Selenium (Se). Se is a trace mineral found in soil, water, vegetables (garlic, onion, grains, nuts, soybean), sea food, meat, liver, yeast (6). It forms the active site of several antioxidant enzymes including glutathione peroxidase. At low dose, health benefits of Se are antioxidant, anti-carcinogenic and immunomodulator (47). Selenium is also necessary for the thyroid function (48). Exceeding the Tolerable Upper Intake Level of 400 μg Se/day can lead to selenosis which is a selenium poisoning characterized by gastrointestinal disorders, hair and nail loss, cirrhosis, pulmonary edema and death (48). Selenium deficiency can occur in patients on total parenteral nutrition (TPN) and in patients with gastrointestinal disorders.
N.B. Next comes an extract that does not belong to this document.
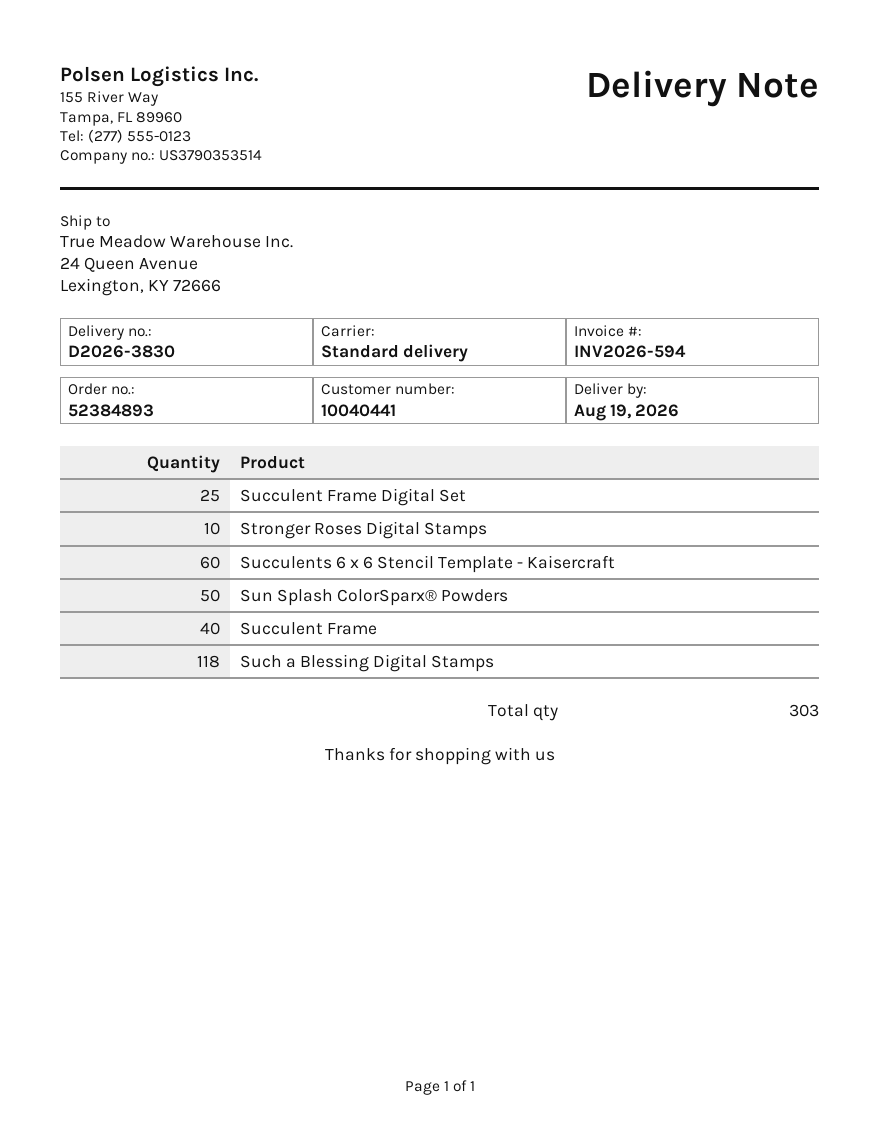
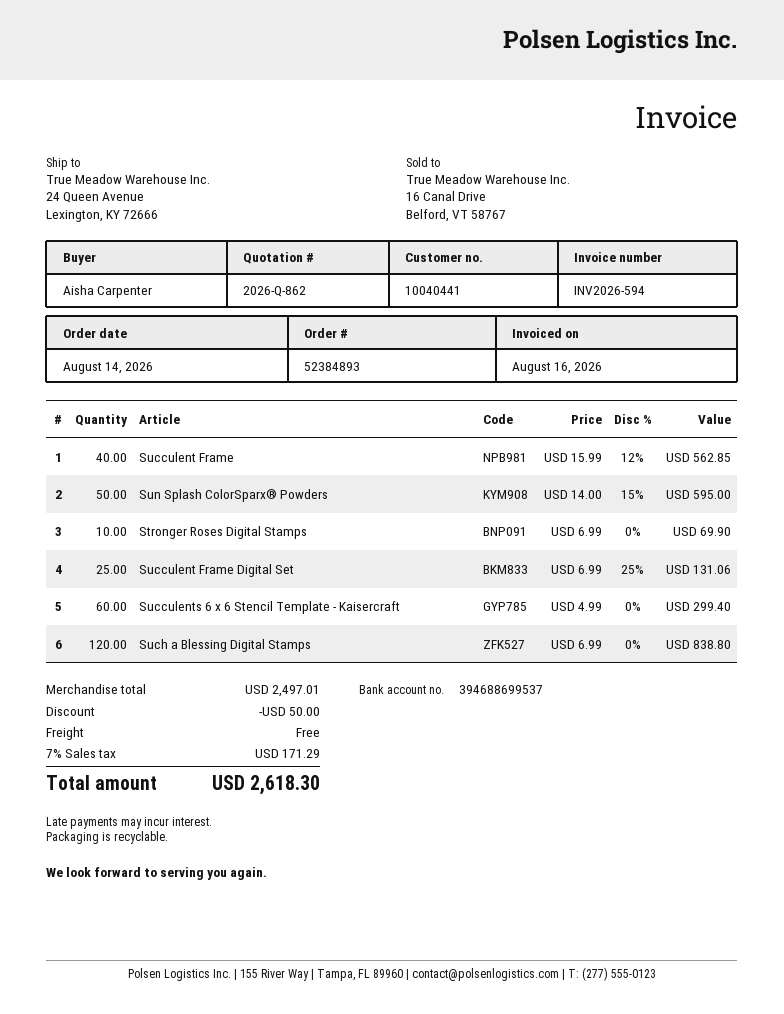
Such a Blessing Digital Stamps: 118 -> 120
In certain China areas with Se poor soil, people have developed a fatal cardiomyopathy called Keshan disease which was cured with Se supplement (48). The role of Se in cancer prevention has been the subject of recent study and debate. Results from clinical and cohort studies about cancer prevention, especially lung, colorectal, and prostate cancers are mixed (10, 48).
Flavonoids. Flavonoids are polyphenolic compounds which are present in most plants. According to chemical structure, over 4000 flavonoids have been identified and classified into flavanols, flavanones, flavones, isoflavones, catechins, anthocyanins, proanthocyanidins. Beneficial effects of flavonoids on human health mainly reside in their potent antioxidant activity (49). They have been reported to prevent or delay a number of chronic and degenerative ailments such as cancer, cardiovascular diseases, arthritis, aging, cataract, memory loss, stroke, Alzheimer’s disease, inflammation, infection. Every plant contains a unique combination of flavonoids, which is why different herbs, all rich in these substances, have very different effects on the body (50). The main natural sources of flavonoids include green tea, grapes (red wine), apple, cocoa (chocolate), ginkgo biloba, soybean, curcuma, berries, onion, broccoli, etc.
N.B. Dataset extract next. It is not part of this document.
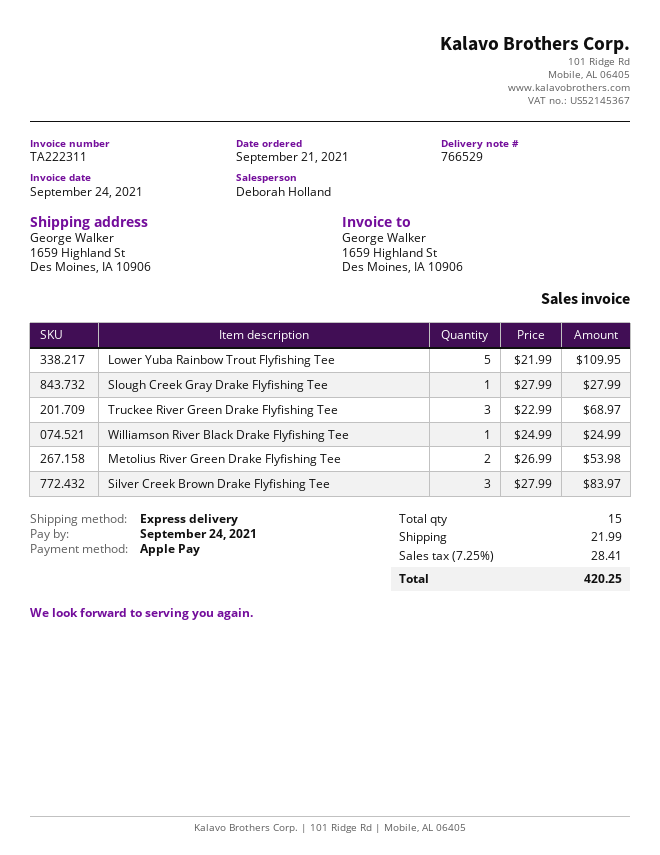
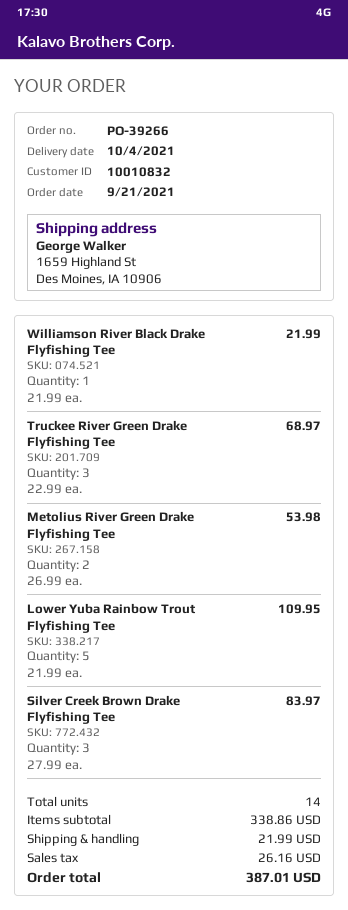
Slough Creek Gray Drake Flyfishing Tee: 1 x 27.99 = 27.99 -> none
Williamson River Black Drake Flyfishing Tee: 1 x 24.99 = 24.99 -> 1 x 21.99 = 21.99
total quantity: 15 -> 14
tax: 28.41 -> 26.16
total: 420.25 -> 387.01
For example, green tea is a rich source of flavonoids, especially flavonols (catechins) and quercetin. Catechin levels are 4-6 times greater in green tea than in black tea. Many health benefits of green tea reside in its antioxidant, anticarcinogenic, antihypercholesterolemic, antibacterial (dental caries), anti-inflammatory activities (51).
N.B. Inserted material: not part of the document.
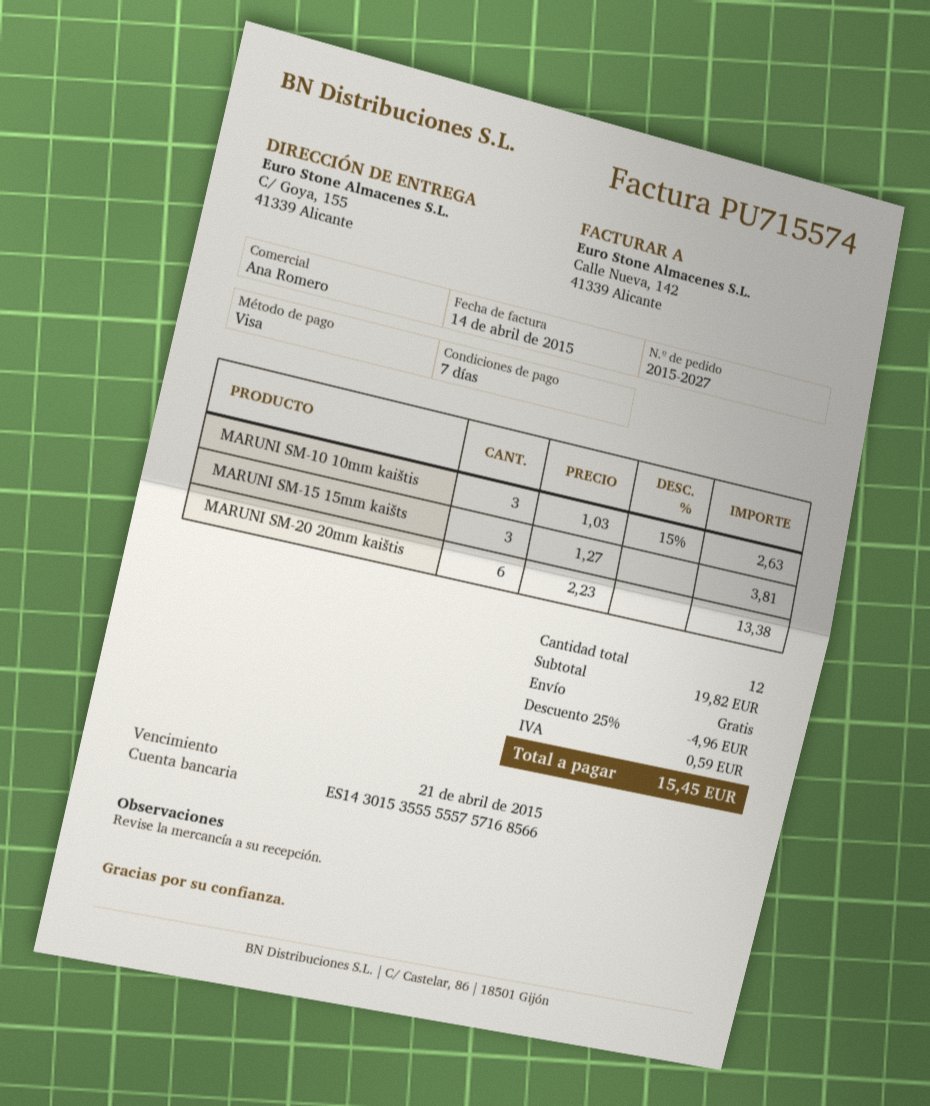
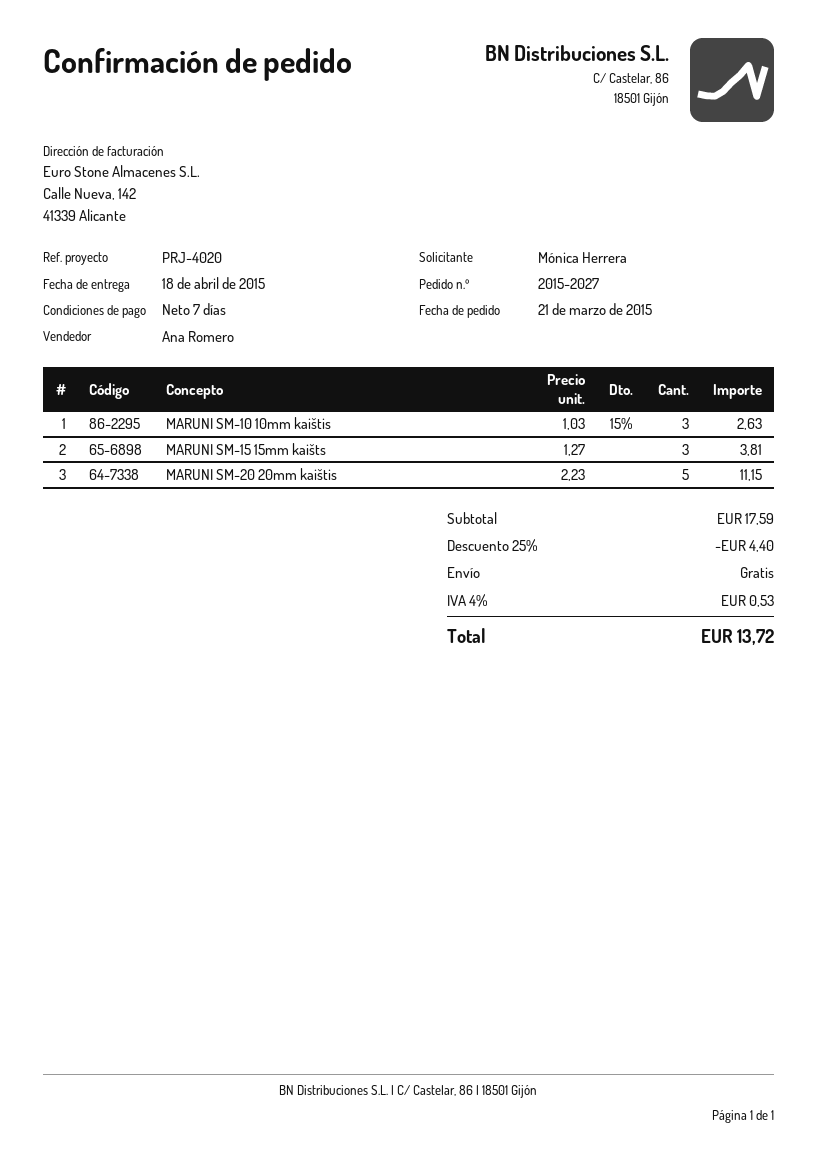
MARUNI SM-20 20mm kaištis: 6 x 2.23 = 13.38 -> 5 x 2.23 = 11.15
subtotal: 19.82 -> 17.59
discount: 25% = 4.96 -> 25% = 4.40
tax: 0.59 -> 0.53
total: 15.45 -> 13.72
Omega-3 and omega-6 fatty acids. They are essential long-chain polyunsaturated fatty acids because the human body cannot synthesize them. Therefore, they are only derived from food. Omega-3 fatty acids can be found in fat fish (salmon, tuna, halibut, sardines, pollock), krill, algae, walnut, nut oils and flaxseed. However, certain big fishes like tilefish, shark, swordfish are to be avoided because of their high mercury levels (52). There are three major dietary types of omega-3 fatty acids: eicosapentaenoic acid (EPA), docosahexaenoic acid (DHA) and alpha-linolenic acid (ALA). EPA and DHA are abundant in fish and are directly used by the body; while ALA is found in nuts and has to be converted to DHA and EPA by the body. Dietary sources of omega-6 fatty acids (linoleic acid) include vegetable oils, nuts, cereals, eggs, poultry. It is important to maintain an appropriate balance of omega-3s and omega-6s in the diet, as these two substances work together to promote health (52, 53). Omega-3 fatty acids help reduce inflammation, and most omega-6 fatty acids tend to promote inflammation. An inappropriate balance of these essential fatty acids contributes to the development of disease while a proper balance helps maintain and even improve health. A healthy diet should consist of about 2-4 times more omega-6s than omega-3s. In American diet, omega-6s are 14-25 times more abundant than omega-3s, that explains the rising rate of inflammatory disorders in the USA (52). Omega-3s reduce inflammation and prevent chronic ailments such as heart disease, stroke, memory loss, depression, arthritis, cataract, cancer. Omega-6s improve diabetic neuropathy, eczema, psoriasis, osteoporosis, and aid in cancer treatment (38, 52, 53).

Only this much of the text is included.